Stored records
____________________

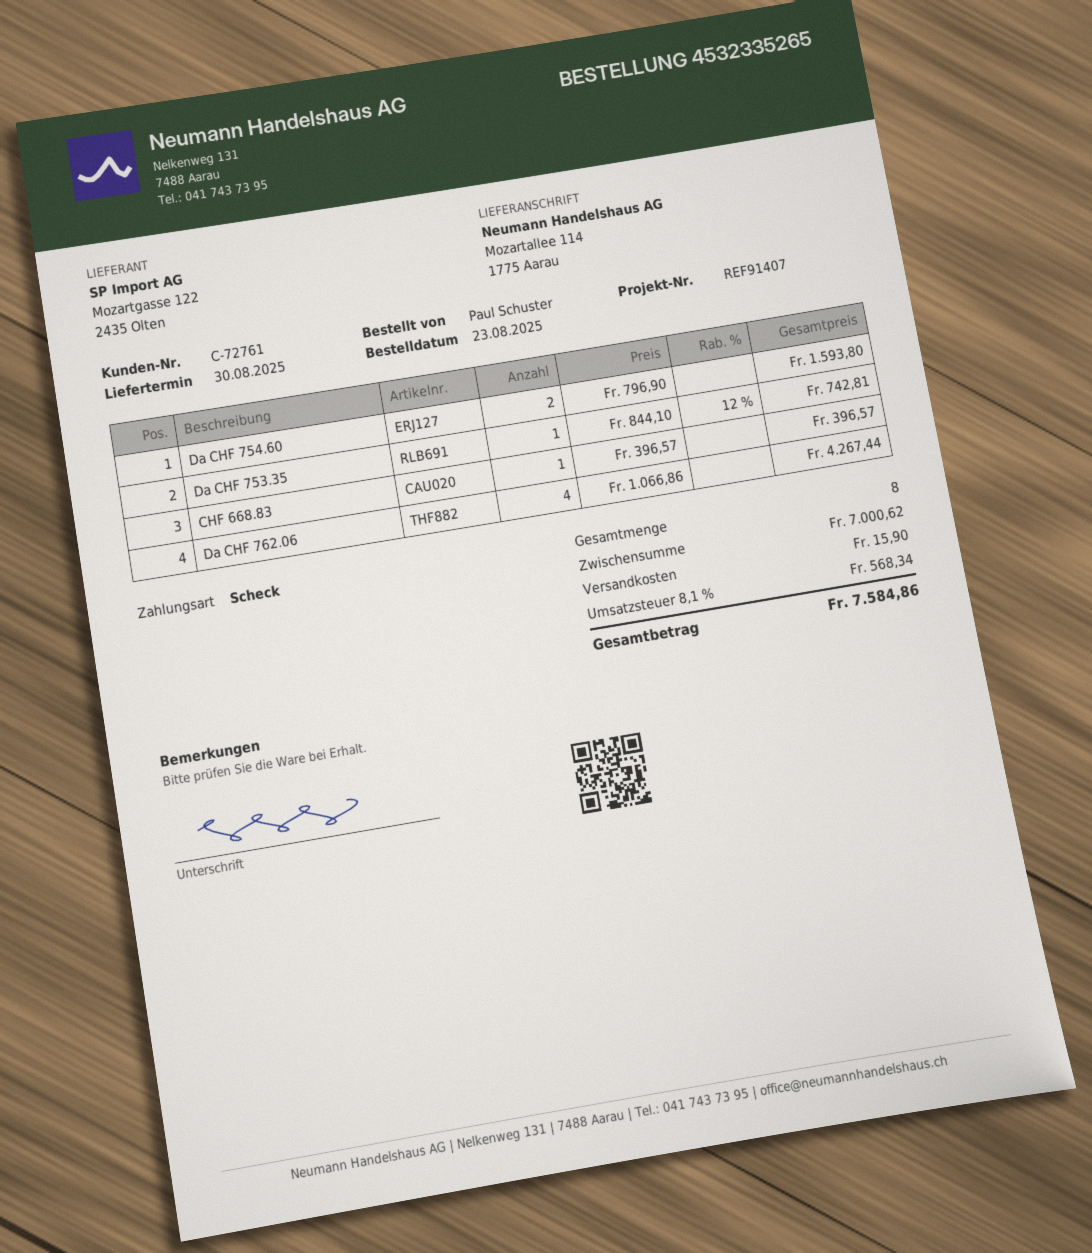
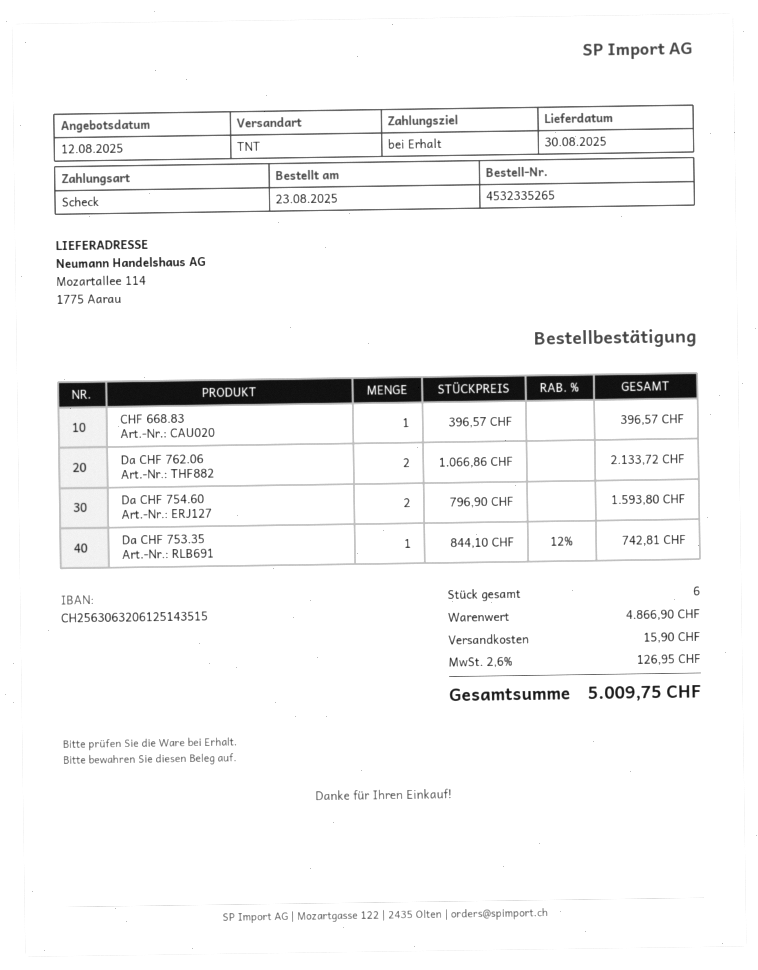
Da CHF 762.06: 4 x 1066.86 = 4267.44 -> 2 x 1066.86 = 2133.72
total quantity: 8 -> 6
subtotal: 7000.62 -> 4866.90
tax: 8.1% = 568.34 -> 2.6% = 126.95
total: 7584.86 -> 5009.75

____________________

#### Problem requirements:
Set down all the lines above exactly as they appear, with no pictures.

#### Your response:
Da CHF 762.06: 4 x 1066.86 = 4267.44 -> 2 x 1066.86 = 2133.72
total quantity: 8 -> 6
subtotal: 7000.62 -> 4866.90
tax: 8.1% = 568.34 -> 2.6% = 126.95
total: 7584.86 -> 5009.75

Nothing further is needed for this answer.